Senate President Juan Miguel Zubiri on Sunday stood his ground to push for a P150 legislated wage hike across the country.
“I know many businessmen will be mad at me, but share-share lang. They also need to share their blessings with workers,” Zubiri said. “We need to focus on this and that’s my promise.”
He guaranteed the Senate will make a stand on this issue.
“It remains unwavering in its commitment to increase the wages for all daily wage workers nationwide through a legislated wage hike,” the Senate leader said.
Zubiri also acknowledged that he said he was amenable to a P100 wage hike for workers in the National Capital Region–which got a P40 daily increase starting Sunday–in response to a query from a television presenter last week.
But he stressed that his original stance was a uniform P150 salary increase for laborers throughout the country.
He said he is confident that with the release of the most recent Pulse Asia nationwide survey a few days ago where there is an overwhelming clamor for wage increases, the Senate will listen to the Filipino people and fulfill its mandate of advancing their welfare.
The latest Pulse Asia survey conducted from June 19 to 23 shows that the most urgent national concern overall, increasing the pay of workers, ranked second among the top issues at 44 percent after controlling inflation, which stood at 63 percent.
Pulse Asia also surveyed Filipinos on how much they spend on regular monthly household expenses such as housing, food, electricity, water, communications, transportation, and the like. Some 38 percent of the respondents answered P15,001 or more, while 17 percent answered P14,001 to P15,000 and only 13 percent said they spent lower than P8,000.
Also in the same survey, respondents were asked whether or not theyare in favor of the proposal to increase by P150 the daily minimum wage of workers in the private sector.

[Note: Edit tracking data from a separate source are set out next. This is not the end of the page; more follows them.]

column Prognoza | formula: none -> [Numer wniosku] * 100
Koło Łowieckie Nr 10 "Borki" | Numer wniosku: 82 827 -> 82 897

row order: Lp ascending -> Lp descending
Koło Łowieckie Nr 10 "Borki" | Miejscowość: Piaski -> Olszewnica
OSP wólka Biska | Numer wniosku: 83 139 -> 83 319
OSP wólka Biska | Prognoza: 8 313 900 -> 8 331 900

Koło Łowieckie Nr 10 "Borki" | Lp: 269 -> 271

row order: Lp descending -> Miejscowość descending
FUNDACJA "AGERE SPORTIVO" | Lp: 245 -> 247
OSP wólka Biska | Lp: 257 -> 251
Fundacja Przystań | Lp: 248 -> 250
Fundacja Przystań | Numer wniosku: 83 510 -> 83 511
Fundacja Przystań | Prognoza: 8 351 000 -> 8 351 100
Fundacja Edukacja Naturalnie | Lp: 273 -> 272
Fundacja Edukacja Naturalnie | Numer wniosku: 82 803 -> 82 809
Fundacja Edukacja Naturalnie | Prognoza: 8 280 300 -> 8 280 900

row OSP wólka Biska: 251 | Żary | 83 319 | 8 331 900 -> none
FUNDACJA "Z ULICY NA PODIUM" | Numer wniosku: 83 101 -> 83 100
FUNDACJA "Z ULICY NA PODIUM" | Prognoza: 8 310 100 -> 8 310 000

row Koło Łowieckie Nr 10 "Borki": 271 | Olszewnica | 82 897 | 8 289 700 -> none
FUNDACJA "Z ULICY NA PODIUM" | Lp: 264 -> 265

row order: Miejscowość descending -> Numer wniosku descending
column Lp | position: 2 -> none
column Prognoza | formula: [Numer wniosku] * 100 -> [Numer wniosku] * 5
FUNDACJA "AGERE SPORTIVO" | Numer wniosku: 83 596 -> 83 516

A whopping 97 percent said they agree with the proposal.
This question, Zubiri said, was actually a “rider” that his office pushed for inclusion in the Pulse Asia survey questions.
He said the results were “astounding,” as almost 100 percent agreed with the proposal.
According to Zubiri, he will use the recent Pulse Asia survey as an “Exhibit A” to convince his colleagues to support the measure when the Senate resumes deliberation on the legislated wage hike.
The idea, he said, is to have a uniform P150 minimum wage increase nationwide, and they are eyeing several proposals on how to accomplish this.
“We can make it graduated. For example, in the NCR, we will add P100.
In Luzon, Visayas, and Mindanao, let’s make them P150 so it will be equal for everybody. Or let’s make it P110 in Metro Manila and P150 for all,” Zubiri said.
The regional wage board approved last June a P40 increase in theminimum daily wage for private sector workers in Metro Manila. The order takes effect today, July 15. The wage order is expected to directly benefit 1.1 million minimum wage earners in NCR but is widely seen as being inadequate.
Meanwhile, the chairman of the House Committee on Labor and Employment, Rizal Rep. Fidel Nograles, said the government should aggressively move to bring down the cost of basic goods as a complement to a wage hike.
“Our efforts to improve workers’ quality of life should not stop with a wage hike. We also need to aggressively move to lessen the cost of commodities to increase workers’ purchasing power,” Nograles said.
With the latest wage adjustment, the daily minimum wage rate in Metro Manila would be raised to P610 from P570.
There are also 10 other wage hike petitions that are pending with various wage boards, the Department of Labor and Employment announced in May.
Nograles hailed the wage increase, though he admitted that workers might consider it a pittance considering the soaring prices of goods.